Stored items from a collection:
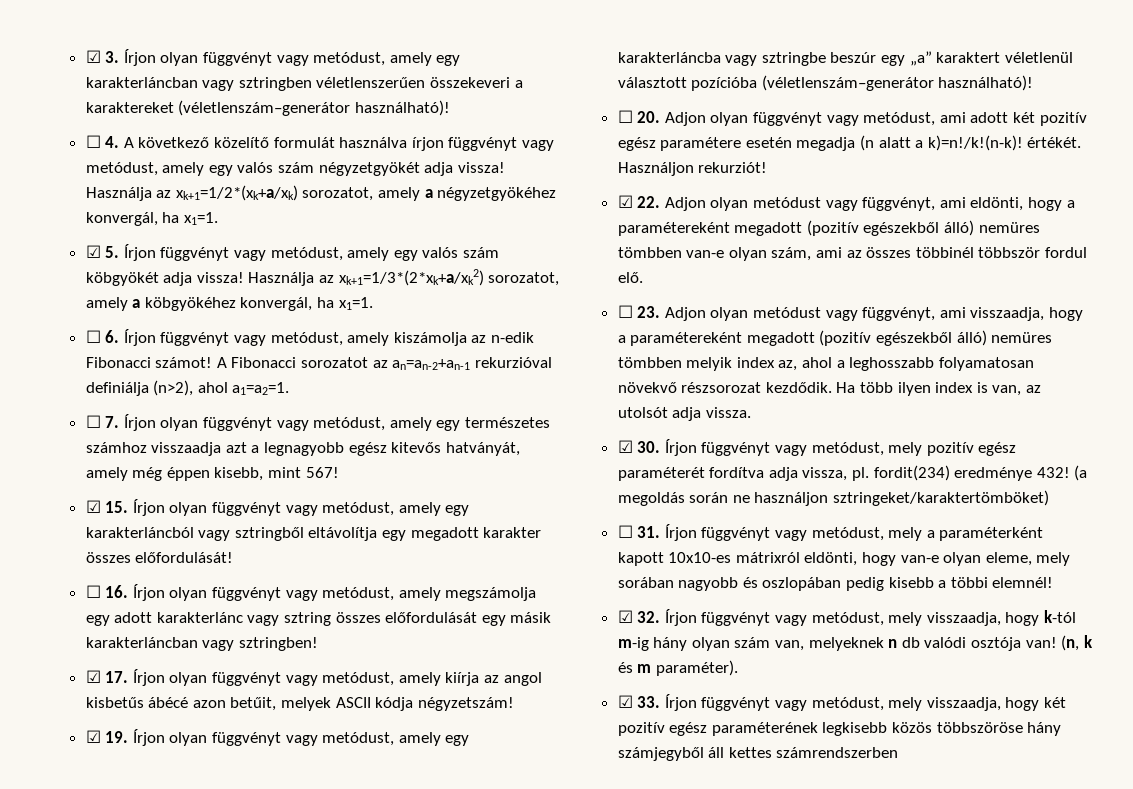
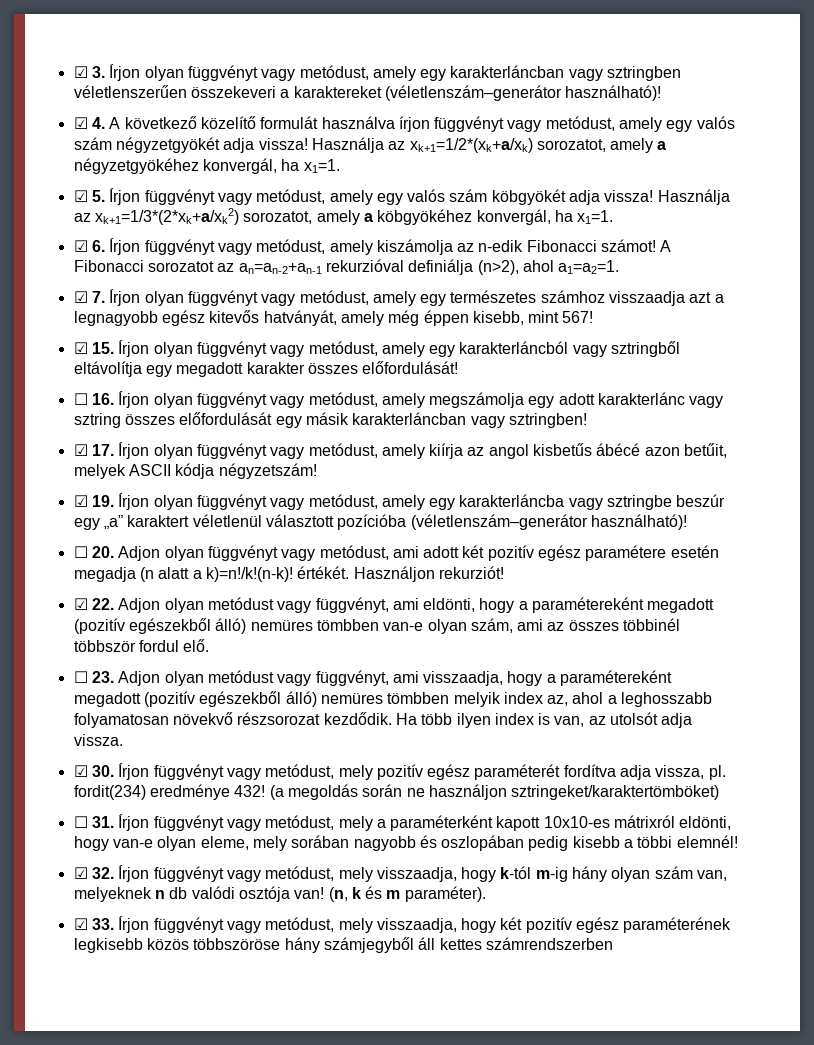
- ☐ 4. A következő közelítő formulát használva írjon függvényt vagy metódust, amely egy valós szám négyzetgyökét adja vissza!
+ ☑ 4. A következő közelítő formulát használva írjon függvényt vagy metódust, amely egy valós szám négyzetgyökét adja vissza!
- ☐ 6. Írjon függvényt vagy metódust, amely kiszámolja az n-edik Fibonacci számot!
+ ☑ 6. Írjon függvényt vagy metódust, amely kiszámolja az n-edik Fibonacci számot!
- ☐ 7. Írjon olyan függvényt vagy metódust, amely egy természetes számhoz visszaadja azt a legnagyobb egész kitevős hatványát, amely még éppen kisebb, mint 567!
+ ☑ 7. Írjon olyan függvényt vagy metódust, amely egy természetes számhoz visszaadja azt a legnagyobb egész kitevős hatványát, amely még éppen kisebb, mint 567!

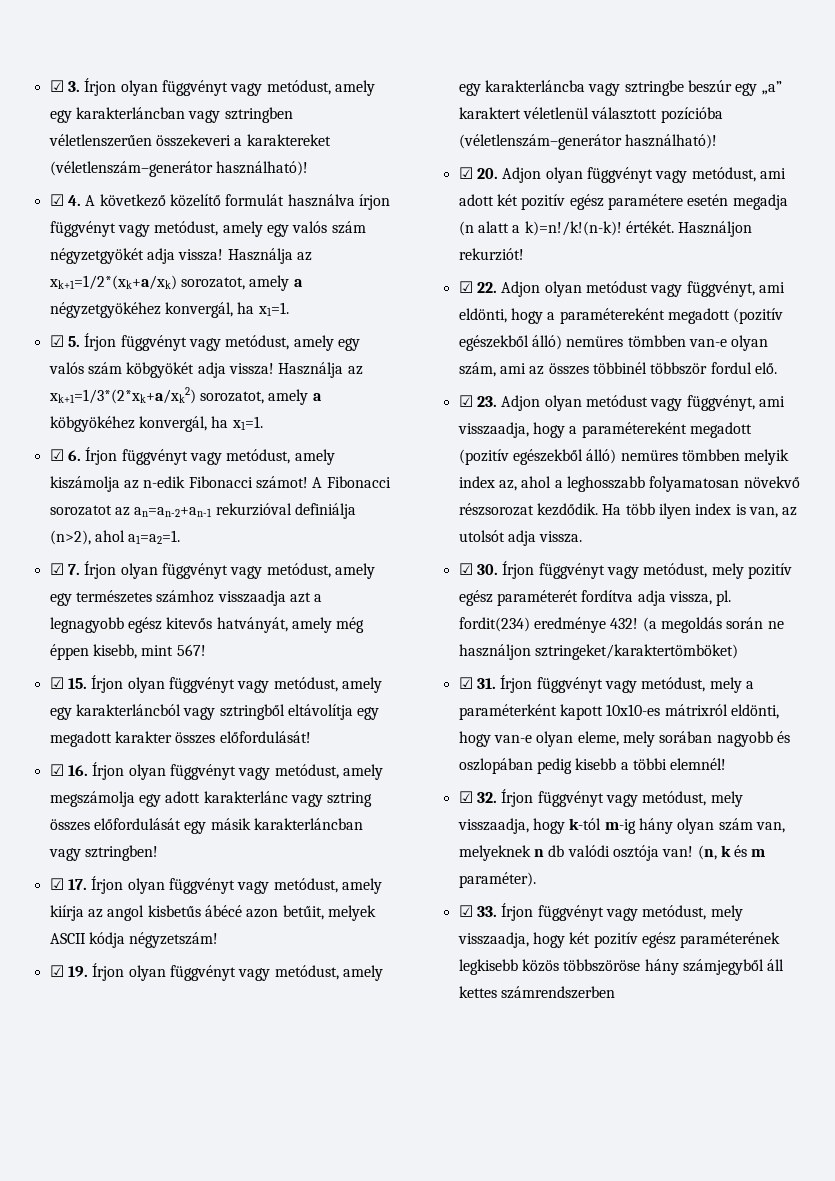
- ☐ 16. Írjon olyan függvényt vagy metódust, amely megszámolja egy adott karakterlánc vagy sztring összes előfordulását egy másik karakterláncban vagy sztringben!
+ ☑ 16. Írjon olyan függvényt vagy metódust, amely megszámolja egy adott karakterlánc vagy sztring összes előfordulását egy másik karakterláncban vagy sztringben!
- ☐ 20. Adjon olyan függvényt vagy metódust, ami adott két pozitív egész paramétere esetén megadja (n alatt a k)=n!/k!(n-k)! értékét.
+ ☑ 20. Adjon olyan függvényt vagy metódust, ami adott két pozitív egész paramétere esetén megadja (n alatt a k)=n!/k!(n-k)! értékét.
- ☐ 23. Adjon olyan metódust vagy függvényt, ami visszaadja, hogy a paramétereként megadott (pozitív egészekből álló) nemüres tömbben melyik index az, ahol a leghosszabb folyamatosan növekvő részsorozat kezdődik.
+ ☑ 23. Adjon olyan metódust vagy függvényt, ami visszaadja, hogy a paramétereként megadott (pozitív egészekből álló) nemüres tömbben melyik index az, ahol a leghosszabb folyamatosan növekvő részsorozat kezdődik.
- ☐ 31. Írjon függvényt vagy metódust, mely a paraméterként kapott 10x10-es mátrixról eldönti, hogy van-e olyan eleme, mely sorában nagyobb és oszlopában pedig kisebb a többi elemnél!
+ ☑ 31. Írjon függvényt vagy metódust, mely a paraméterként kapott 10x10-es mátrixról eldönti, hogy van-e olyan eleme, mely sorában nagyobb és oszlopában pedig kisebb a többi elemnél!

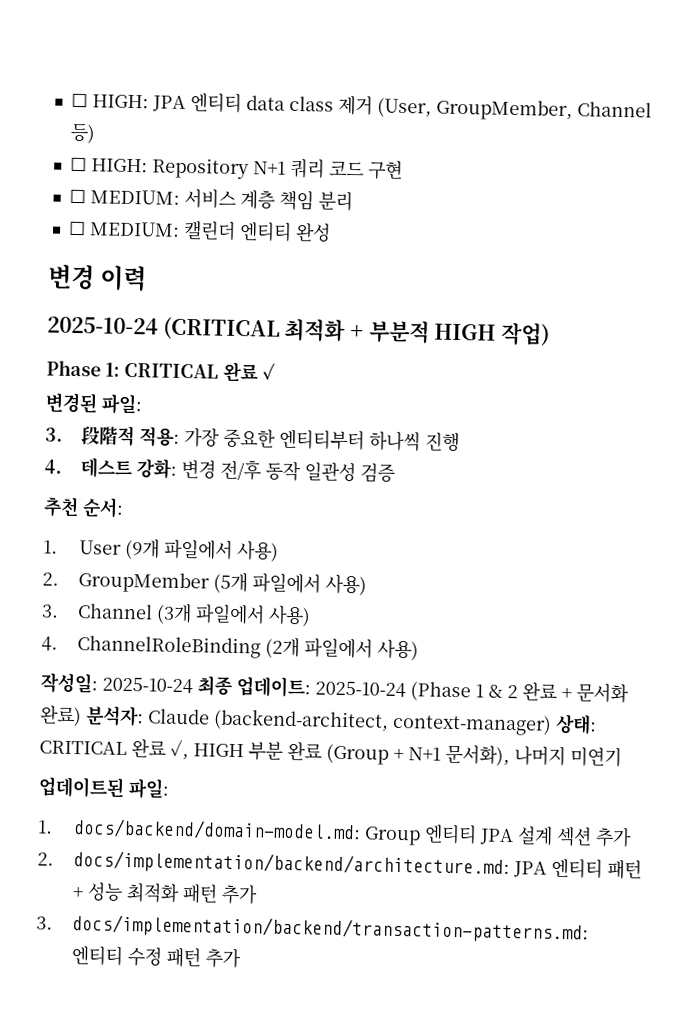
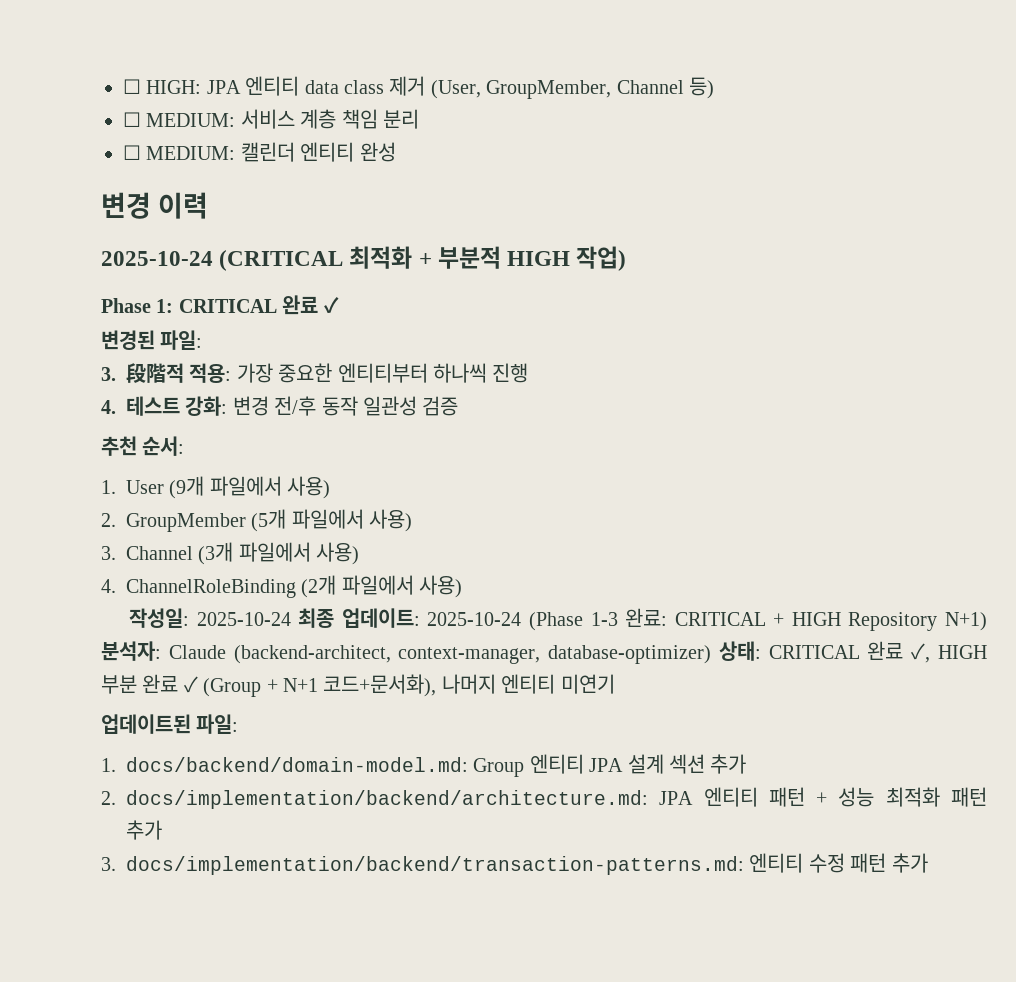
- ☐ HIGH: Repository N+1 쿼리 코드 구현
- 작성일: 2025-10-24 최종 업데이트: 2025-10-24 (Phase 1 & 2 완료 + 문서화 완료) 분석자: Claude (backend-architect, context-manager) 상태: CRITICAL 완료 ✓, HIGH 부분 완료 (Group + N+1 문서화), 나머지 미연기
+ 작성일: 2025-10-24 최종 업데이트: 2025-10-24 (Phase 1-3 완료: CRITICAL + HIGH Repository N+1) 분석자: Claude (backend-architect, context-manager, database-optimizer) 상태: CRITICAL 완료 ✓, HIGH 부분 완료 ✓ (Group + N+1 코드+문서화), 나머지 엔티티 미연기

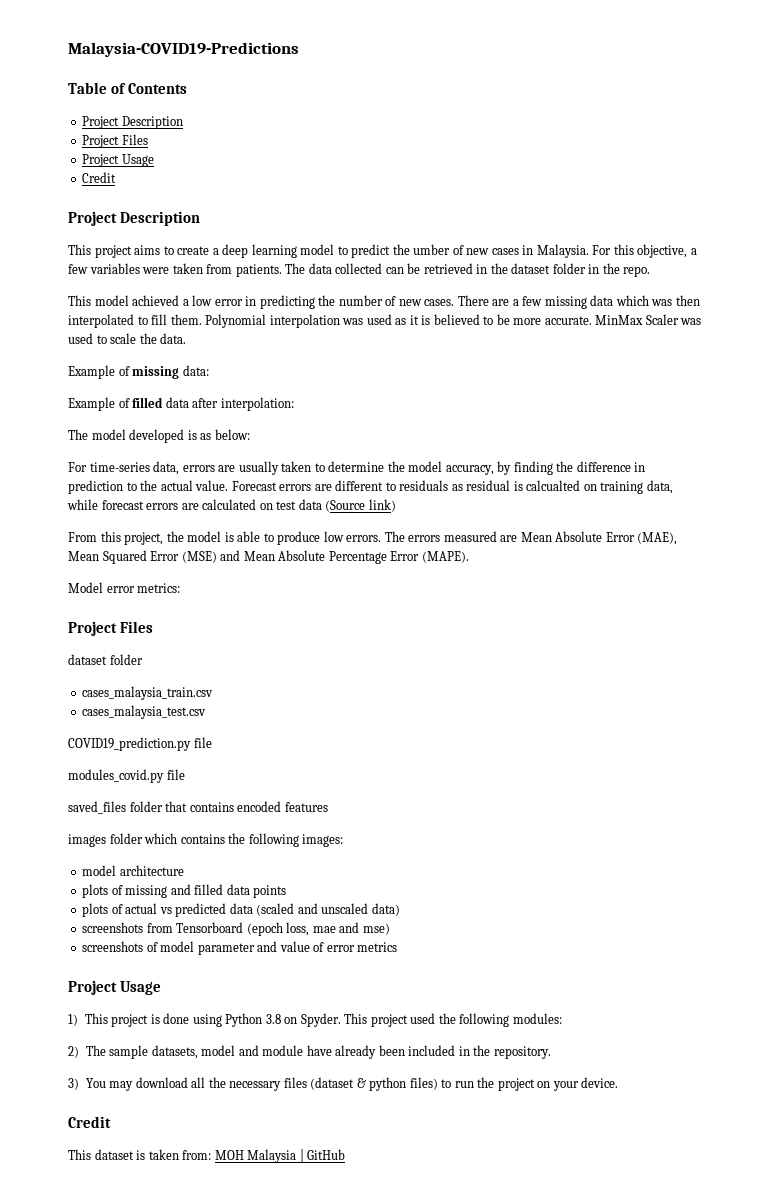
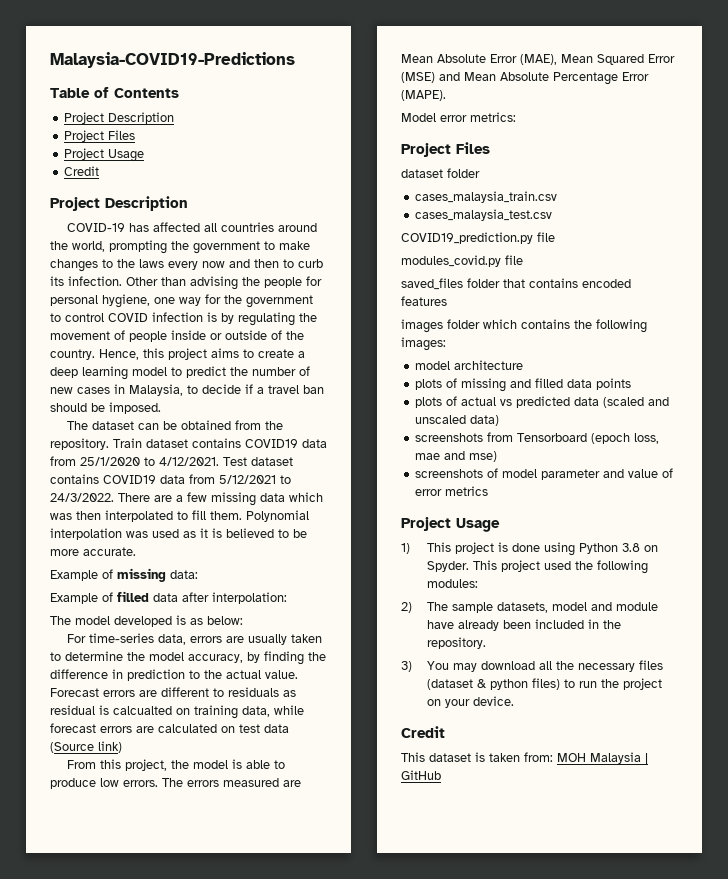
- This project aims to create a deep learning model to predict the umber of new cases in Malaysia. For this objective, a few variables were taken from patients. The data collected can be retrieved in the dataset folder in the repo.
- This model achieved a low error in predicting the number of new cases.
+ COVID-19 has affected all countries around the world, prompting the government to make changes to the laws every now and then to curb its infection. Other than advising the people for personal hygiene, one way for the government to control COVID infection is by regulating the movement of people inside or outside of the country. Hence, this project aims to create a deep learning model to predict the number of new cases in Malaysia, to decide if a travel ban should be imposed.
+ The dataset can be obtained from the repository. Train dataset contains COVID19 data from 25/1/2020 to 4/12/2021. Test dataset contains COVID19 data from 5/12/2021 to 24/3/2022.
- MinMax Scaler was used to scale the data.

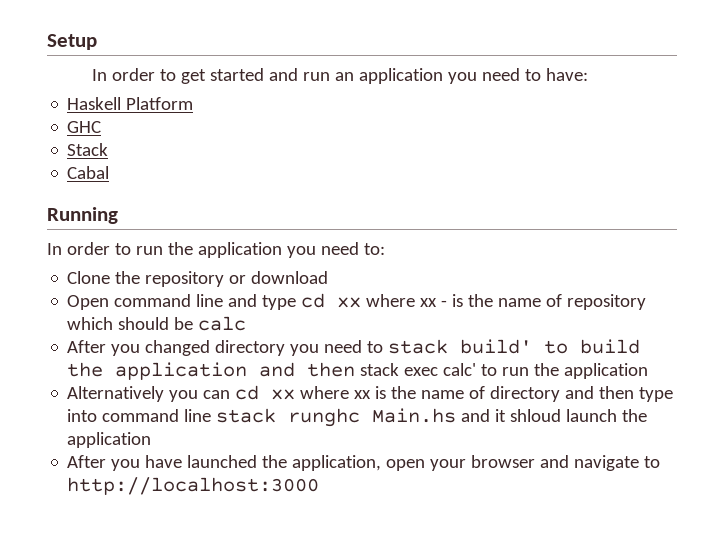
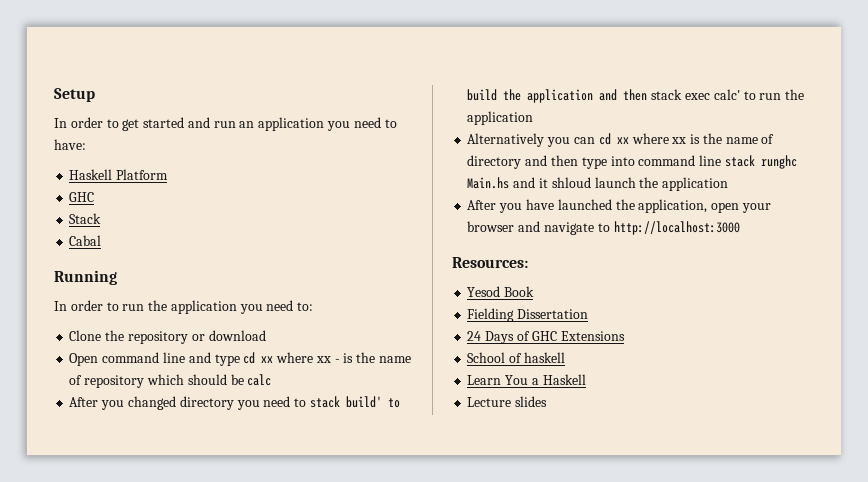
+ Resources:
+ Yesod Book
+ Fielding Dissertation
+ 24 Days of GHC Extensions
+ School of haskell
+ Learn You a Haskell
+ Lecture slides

What to do →
Please retype the records above exactly, excluding every picture.

Solution below →
- ☐ 4. A következő közelítő formulát használva írjon függvényt vagy metódust, amely egy valós szám négyzetgyökét adja vissza!
+ ☑ 4. A következő közelítő formulát használva írjon függvényt vagy metódust, amely egy valós szám négyzetgyökét adja vissza!
- ☐ 6. Írjon függvényt vagy metódust, amely kiszámolja az n-edik Fibonacci számot!
+ ☑ 6. Írjon függvényt vagy metódust, amely kiszámolja az n-edik Fibonacci számot!
- ☐ 7. Írjon olyan függvényt vagy metódust, amely egy természetes számhoz visszaadja azt a legnagyobb egész kitevős hatványát, amely még éppen kisebb, mint 567!
+ ☑ 7. Írjon olyan függvényt vagy metódust, amely egy természetes számhoz visszaadja azt a legnagyobb egész kitevős hatványát, amely még éppen kisebb, mint 567!

- ☐ 16. Írjon olyan függvényt vagy metódust, amely megszámolja egy adott karakterlánc vagy sztring összes előfordulását egy másik karakterláncban vagy sztringben!
+ ☑ 16. Írjon olyan függvényt vagy metódust, amely megszámolja egy adott karakterlánc vagy sztring összes előfordulását egy másik karakterláncban vagy sztringben!
- ☐ 20. Adjon olyan függvényt vagy metódust, ami adott két pozitív egész paramétere esetén megadja (n alatt a k)=n!/k!(n-k)! értékét.
+ ☑ 20. Adjon olyan függvényt vagy metódust, ami adott két pozitív egész paramétere esetén megadja (n alatt a k)=n!/k!(n-k)! értékét.
- ☐ 23. Adjon olyan metódust vagy függvényt, ami visszaadja, hogy a paramétereként megadott (pozitív egészekből álló) nemüres tömbben melyik index az, ahol a leghosszabb folyamatosan növekvő részsorozat kezdődik.
+ ☑ 23. Adjon olyan metódust vagy függvényt, ami visszaadja, hogy a paramétereként megadott (pozitív egészekből álló) nemüres tömbben melyik index az, ahol a leghosszabb folyamatosan növekvő részsorozat kezdődik.
- ☐ 31. Írjon függvényt vagy metódust, mely a paraméterként kapott 10x10-es mátrixról eldönti, hogy van-e olyan eleme, mely sorában nagyobb és oszlopában pedig kisebb a többi elemnél!
+ ☑ 31. Írjon függvényt vagy metódust, mely a paraméterként kapott 10x10-es mátrixról eldönti, hogy van-e olyan eleme, mely sorában nagyobb és oszlopában pedig kisebb a többi elemnél!

- ☐ HIGH: Repository N+1 쿼리 코드 구현
- 작성일: 2025-10-24 최종 업데이트: 2025-10-24 (Phase 1 & 2 완료 + 문서화 완료) 분석자: Claude (backend-architect, context-manager) 상태: CRITICAL 완료 ✓, HIGH 부분 완료 (Group + N+1 문서화), 나머지 미연기
+ 작성일: 2025-10-24 최종 업데이트: 2025-10-24 (Phase 1-3 완료: CRITICAL + HIGH Repository N+1) 분석자: Claude (backend-architect, context-manager, database-optimizer) 상태: CRITICAL 완료 ✓, HIGH 부분 완료 ✓ (Group + N+1 코드+문서화), 나머지 엔티티 미연기

- This project aims to create a deep learning model to predict the umber of new cases in Malaysia. For this objective, a few variables were taken from patients. The data collected can be retrieved in the dataset folder in the repo.
- This model achieved a low error in predicting the number of new cases.
+ COVID-19 has affected all countries around the world, prompting the government to make changes to the laws every now and then to curb its infection. Other than advising the people for personal hygiene, one way for the government to control COVID infection is by regulating the movement of people inside or outside of the country. Hence, this project aims to create a deep learning model to predict the number of new cases in Malaysia, to decide if a travel ban should be imposed.
+ The dataset can be obtained from the repository. Train dataset contains COVID19 data from 25/1/2020 to 4/12/2021. Test dataset contains COVID19 data from 5/12/2021 to 24/3/2022.
- MinMax Scaler was used to scale the data.

+ Resources:
+ Yesod Book
+ Fielding Dissertation
+ 24 Days of GHC Extensions
+ School of haskell
+ Learn You a Haskell
+ Lecture slides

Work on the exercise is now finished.